18.5.08

um pássaro no chão do meu terraço

Até ao final da tarde de sábado, eu não tinha escolhido o tema para esta crónica. Não tinha, sequer, alinhavado uma ideia que fosse. Absolutamente nada. Como acontece sempre que tenho um prazo para concretizar uma tarefa a aproximar-se e não estou a ver qual seja a solução para o meu problema, descalcei os sapatos, arregacei os jeans e fui para o terraço estender-me ao sol debaixo do céu azul. As nuvens pareciam mover-se em câmara lenta, o que até nem é muito vulgar para estes lados onde o vento, para além de torturar as pessoas que, como eu, têm os cabelos compridos, costuma empurrar o algodão celeste a todo o vapor. Só isto já fazia antever que algo de especial haveria de acontecer. E aconteceu mesmo.

Fechei os olhos por alguns instantes. Apesar da hora, a luz do sol ainda era intensa e a claridade incomodava-me. Deixei tombar a cabeça na espreguiçadeira e fiquei assim por uns instantes, até ficar tudo vermelho por dentro das pálpebras, como se uma mancha de sangue alastrasse à minha frente. Voltei o rosto de lado e abri os olhos. À minha frente, no chão, um passarinho. Calculei que estivesse apenas a fazer uma breve pausa no seu voo. Olhei de novo para cima. Acima da minha casa mas, especialmente, sobre o meu terraço esvoaçavam outros pássaros igual àquele que ali havia pousado, e uma mão cheia de gaivotas. «Tempestade no mar», pensei, e cerrei os olhos. Quando tudo voltou a arder de vermelhidão, abri-os e olhei novamente em direcção ao pássaro parado no meu terraço. Ali continuava ele, inerte, no mesmíssimo sítio.

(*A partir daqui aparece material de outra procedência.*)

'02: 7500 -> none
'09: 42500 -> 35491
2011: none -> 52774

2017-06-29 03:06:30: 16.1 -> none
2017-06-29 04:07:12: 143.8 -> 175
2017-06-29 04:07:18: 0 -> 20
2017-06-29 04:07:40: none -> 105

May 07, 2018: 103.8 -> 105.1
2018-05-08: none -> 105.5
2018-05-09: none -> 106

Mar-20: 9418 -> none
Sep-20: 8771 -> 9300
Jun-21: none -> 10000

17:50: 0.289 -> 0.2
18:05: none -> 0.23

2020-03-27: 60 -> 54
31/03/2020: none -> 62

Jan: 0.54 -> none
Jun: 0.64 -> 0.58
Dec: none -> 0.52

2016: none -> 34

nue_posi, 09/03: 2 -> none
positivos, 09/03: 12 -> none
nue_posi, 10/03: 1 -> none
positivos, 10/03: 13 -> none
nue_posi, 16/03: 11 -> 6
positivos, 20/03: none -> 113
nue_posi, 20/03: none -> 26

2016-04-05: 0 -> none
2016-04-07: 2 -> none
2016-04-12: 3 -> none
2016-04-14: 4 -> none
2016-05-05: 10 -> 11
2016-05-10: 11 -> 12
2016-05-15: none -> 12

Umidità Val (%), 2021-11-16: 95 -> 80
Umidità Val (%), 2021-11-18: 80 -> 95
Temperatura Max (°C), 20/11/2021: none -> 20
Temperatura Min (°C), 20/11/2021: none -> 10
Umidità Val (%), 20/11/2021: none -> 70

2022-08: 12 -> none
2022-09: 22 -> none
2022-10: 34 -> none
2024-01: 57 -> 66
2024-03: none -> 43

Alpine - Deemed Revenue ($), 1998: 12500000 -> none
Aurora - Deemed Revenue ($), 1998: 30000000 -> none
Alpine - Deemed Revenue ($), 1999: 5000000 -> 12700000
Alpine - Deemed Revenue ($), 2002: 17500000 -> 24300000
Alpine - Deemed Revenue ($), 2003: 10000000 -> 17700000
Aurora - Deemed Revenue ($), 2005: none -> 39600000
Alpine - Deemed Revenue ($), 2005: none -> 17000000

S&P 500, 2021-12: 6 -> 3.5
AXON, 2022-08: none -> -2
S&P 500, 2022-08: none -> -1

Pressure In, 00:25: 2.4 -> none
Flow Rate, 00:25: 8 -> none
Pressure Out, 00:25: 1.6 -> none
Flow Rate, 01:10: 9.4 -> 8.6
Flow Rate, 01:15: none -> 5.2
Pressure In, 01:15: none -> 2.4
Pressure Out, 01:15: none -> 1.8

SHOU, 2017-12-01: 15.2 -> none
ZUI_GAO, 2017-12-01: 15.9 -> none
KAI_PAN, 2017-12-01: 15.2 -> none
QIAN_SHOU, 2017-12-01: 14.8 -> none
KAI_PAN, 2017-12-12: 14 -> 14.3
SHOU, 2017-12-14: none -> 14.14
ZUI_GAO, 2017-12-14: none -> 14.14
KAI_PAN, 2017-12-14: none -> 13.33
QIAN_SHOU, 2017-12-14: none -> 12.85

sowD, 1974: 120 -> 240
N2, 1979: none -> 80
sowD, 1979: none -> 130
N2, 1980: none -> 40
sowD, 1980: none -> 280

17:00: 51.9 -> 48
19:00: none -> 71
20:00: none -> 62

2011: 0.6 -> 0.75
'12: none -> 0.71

Ergui-me e caminhei na sua direcção, convicta de que, assim que eu me aproximasse, ele levantaria voo. Mas não. Agachei-me junto dele, ele nem se moveu. Pude ver, então, que respirava descompassadamente, que parecia demasiadamente inchado e que fitava sempre o mesmo ponto, sem dar por nada à sua volta. Fiquei ali, a seu lado, durante algum tempo. Aproximei-me até quase lhe tocar. A cabeça começava a pender-lhe para um dos lados e às vezes fechava os olhos com muita força. Foi então que me ocorreu que talvez aquele passarinho estivesse em agonia.

Deixei-o em paz. Voltei para a minha espreguiçadeira e deitei-me, voltada para ele. Tinha muito em que pensar. Afinal de contas, ainda não tinha tema para a crónica. De onde eu estava, já quase não via a cabeça do pássaro. Fechei os olhos por instantes mas estranhei não ver a mancha vermelha. De repente, o sol havia ficado encoberto. Procurei, então, o passarinho frágil, indefeso, moribundo que havia deixado no chão do meu terraço. Olhei na sua direcção, mas ele já não estava lá. Havia voado, talvez, ou então foi colhido por alguma mão invisível que o resgatou.

Não sei porquê, aquele pássaro fez questão de pousar no meu terraço para despedir-se de mim. E também não sei porquê, não quis morrer naquele chão. Por obra do acaso, ou não, cruzei-me com ele nesta sua última viagem. E ele, corajoso, não fugiu de mim.

Foi então que percebi que o pássaro não viera só para eu ter tema para esta crónica. Viera também, e principalmente, para invocar toda a gente que nunca me disse adeus antes de partir da minha vida e tanta outra que optou por fugir em vez de ficar. Gente de quem senti, naquele instante, saudades. Gente que acabou por desaparecer, assim, entre um fechar e abrir de olhos, enquanto o sol se escondia atrás das nuvens num final de tarde estranhamente sem vento.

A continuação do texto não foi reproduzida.